Sadece Kerkük'te Kürtlerle ciddi bir sürtüşme yaşayabilirler. Güçlenirlerse Bağdat'ı hedef alacaklar ama Şiilerin yaşadığı bölgelere girmeyecekler.
'SÜNNİ ARAP DEVLETİ' PROJESİ
Öyleyse, Türkiye'den bakanların gelişmeleri terör-El Kaide gibi iki kavrama sıkıştırmaları gözlerimizi kör edecektir. El Kaide ya da terör dediğiniz anda olayın üstüne bir çizgi çekilecek, yaşananların anlaşılması zorlaşacaktır. Zaten hep böyle yapıldığı için 'Bu IŞİD de nereden çıktı' demekten başka bir cümle kuramıyoruz.

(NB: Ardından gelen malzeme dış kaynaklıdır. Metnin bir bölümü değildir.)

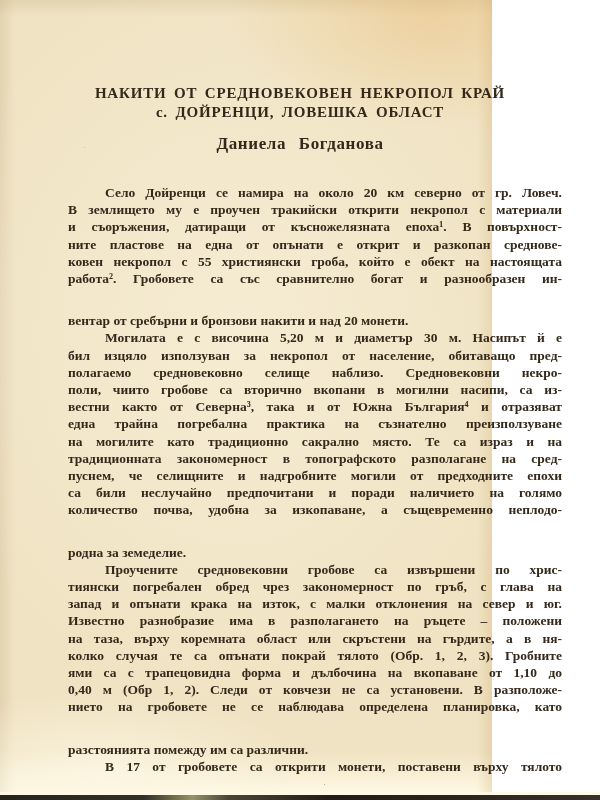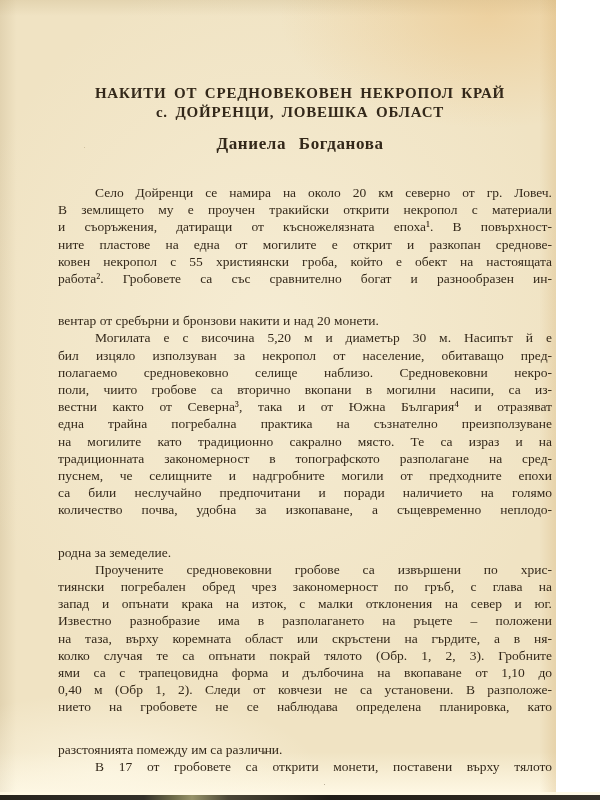"НАКИТИ ОТ СРЕДНОВЕКОВЕН НЕКРОПОЛ КРАЙ" .page { width: 556px -> 492px }
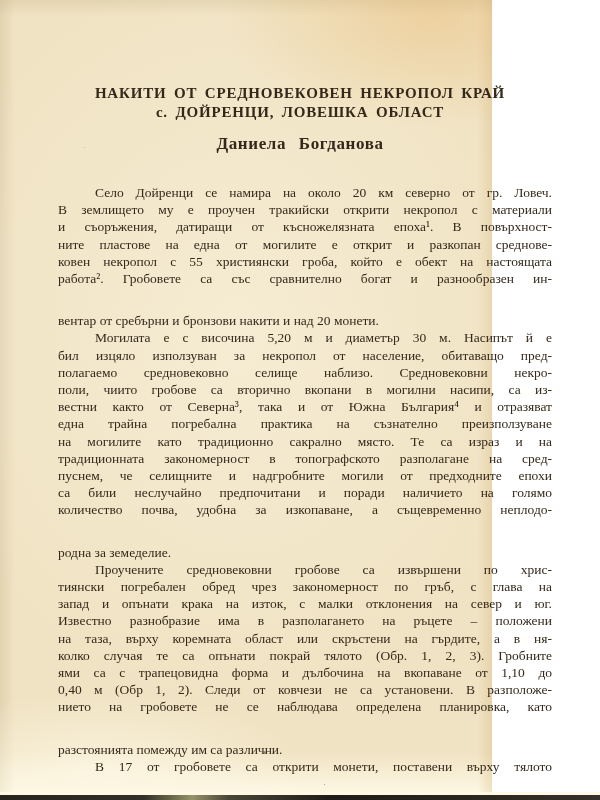"Село Дойренци се намира на" .body-text { font-weight: 400 -> 700; left: 58px -> 68px }
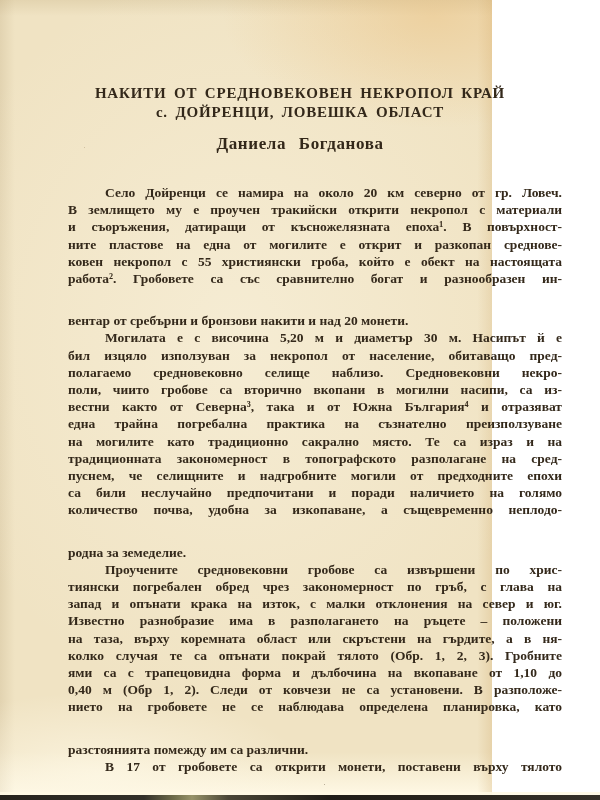"ните пластове на една от" div.line { text: могилите -> опънати }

İçimize sinmese de bölge Şii ve Sünni olarak iki cepheye ayrıldı. İşgallerin ve müdahalelerin bize bıraktığı en acı miras bu oldu. Arapların Doğu Cephesi, İran sınırından Suriye'ye geriledi. Şimdi Sünni Arap dünyası Irak'ta yeni bir mevzi inşa ediliyor. Bu büyük bir proje. Ne kadar başarılı olur, bilmiyorum, bunu zaman gösterecek.
Ama son birkaç günlük gelişmeyi yeni bir 'Sünni Arap Devleti Projesi' olarak niteleyebiliriz. Irak denklemini kökten değiştirebilecek bu gelişmeyi dikkate almazsak, şaşırmaya devam edebiliriz.
Projenin arkasında kimler var? Elbette Sünni Arap devletler ve Körfez. Bölge dışı aktörleri de bu ülkelere bakarak çözebiliriz. 'Şii Hilali'ne karşı Sünni blok' galiba Irak ve Suriye topraklarında inşa edilecek.
Bu arada, Musul'daki Türk Konsolosluğu'na yönelik 'rehine' olayının bu tabloya göre olmaması gerekiyordu. Çünkü Türkiye onlar için öncelikli bir hedef değil. Söz konusu yapı içindeki bazı örgütlerin ya da örgüte destek veren bazı ülkelerin özel hesaplaşması olabilir.
Ancak Türkiye'nin izlediği sessiz kriz yönetimiyle kolayca çözüleceğini düşünüyorum. En azından bunu umuyorum.